Classic Floating-Point (cfloat): Configurable IEEE-754 Compatible Arithmetic

Why

IEEE-754 defines a handful of fixed formats: half (16-bit), single (32-bit), double (64-bit), and quad (128-bit). But modern workloads — especially deep learning, DSP, and mixed-precision HPC — need floating-point formats that don’t exist in the standard: 8-bit floats for inference, 24-bit floats for AMD GPUs, formats with max-exponent value numbers for gradual overflow, or saturating arithmetic instead of infinity.

The Universal cfloat type is a fully parameterized floating-point that can emulate any IEEE-754 format and extend beyond it.
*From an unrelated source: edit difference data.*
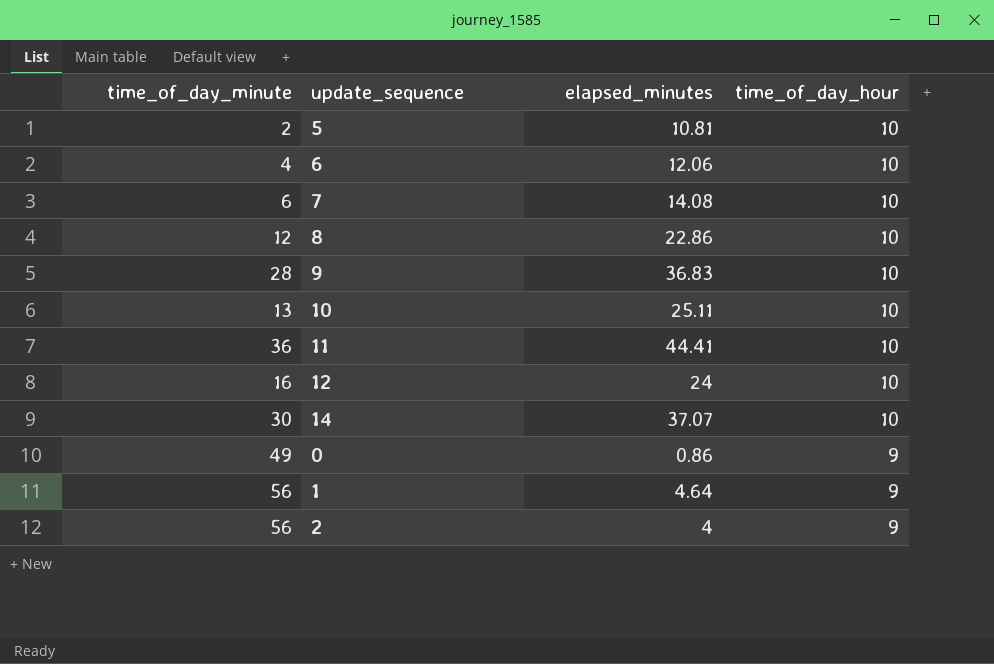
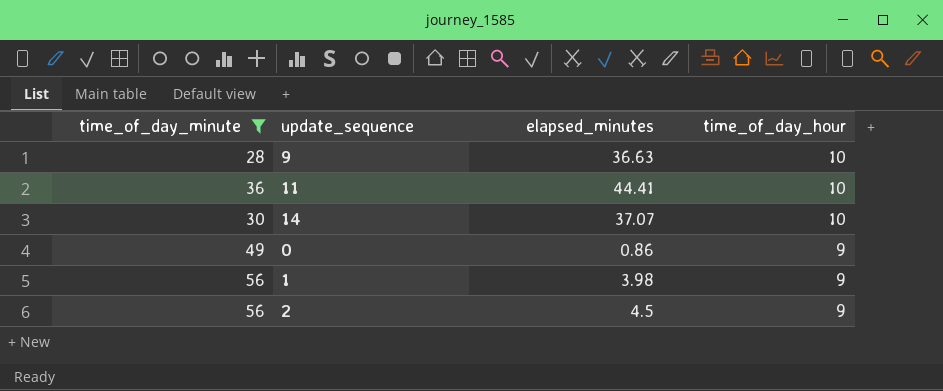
filter: none -> time_of_day_minute >= 28
9 | elapsed_minutes: 36.83 -> 36.63
1 | elapsed_minutes: 4.64 -> 3.98
2 | elapsed_minutes: 4 -> 4.5

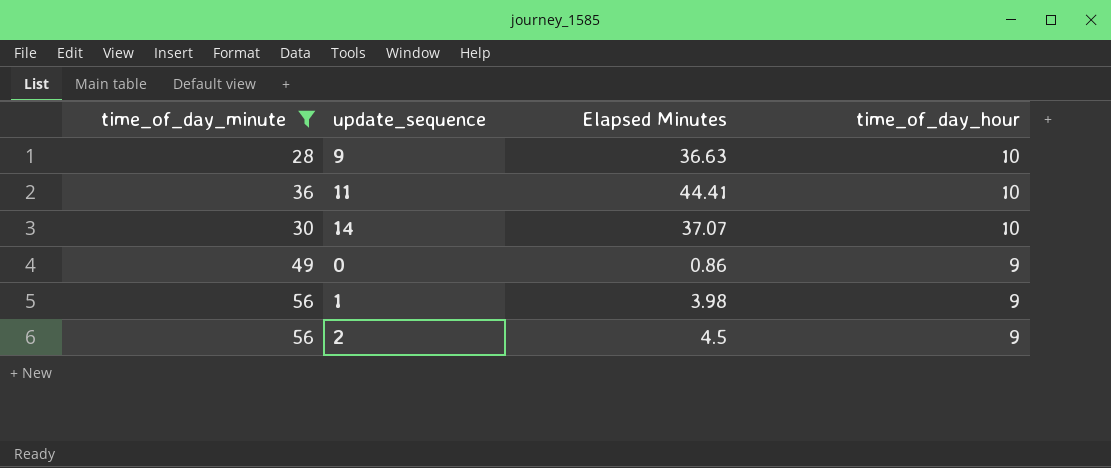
column name: elapsed_minutes -> Elapsed Minutes

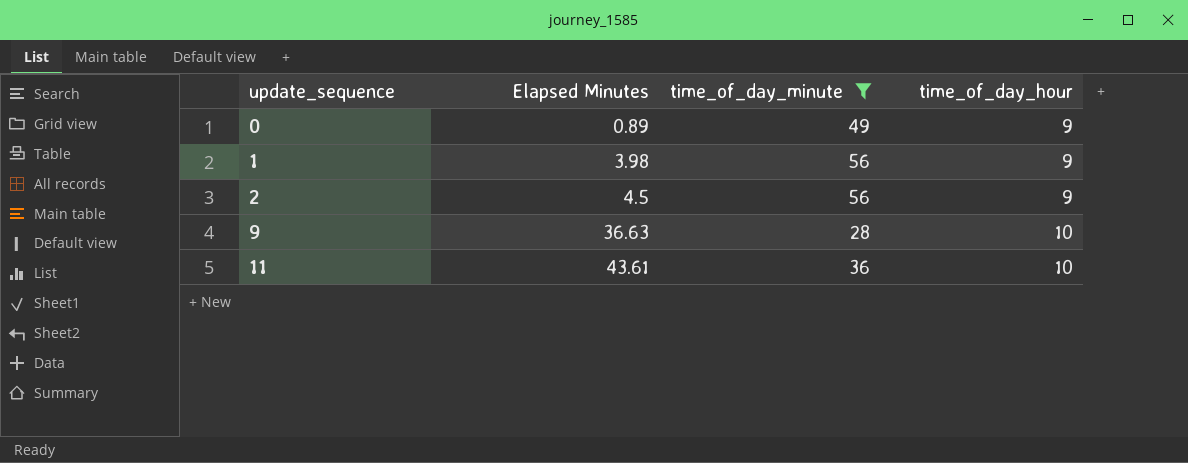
row order: time_of_day_hour descending -> update_sequence ascending
column time_of_day_minute | position: 1 -> 3
row 14: 30 | 37.07 | 10 -> none
0 | Elapsed Minutes: 0.86 -> 0.89
11 | Elapsed Minutes: 44.41 -> 43.61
You configure the total bit width, exponent size, subnormal behavior, max-exponent value behavior, and overflow semantics at compile time. The result is a type that behaves exactly like hardware floating-point but with the precision and range you choose.

What

cfloat<nbits, es, bt, hasSubnormals, hasMaxExpValues, isSaturating> is a configurable floating-point:

Parameter	Type	Default	Description
`nbits`	`unsigned`	—	Total bits (4 to 256+)
`es`	`unsigned`	—	Exponent bits
`bt`	typename	`uint8_t`	Storage block type
`hasSubnormals`	`bool`	—	Enable gradual underflow
`hasMaxExpValues`	`bool`	—	Reclaim max-exponent encodings as numeric values
`isSaturating`	`bool`	—	Overflow saturates instead of producing infinity

Encoding

Standard sign-exponent-fraction layout:

[sign : 1 bit] [exponent : es bits] [fraction : nbits - 1 - es bits]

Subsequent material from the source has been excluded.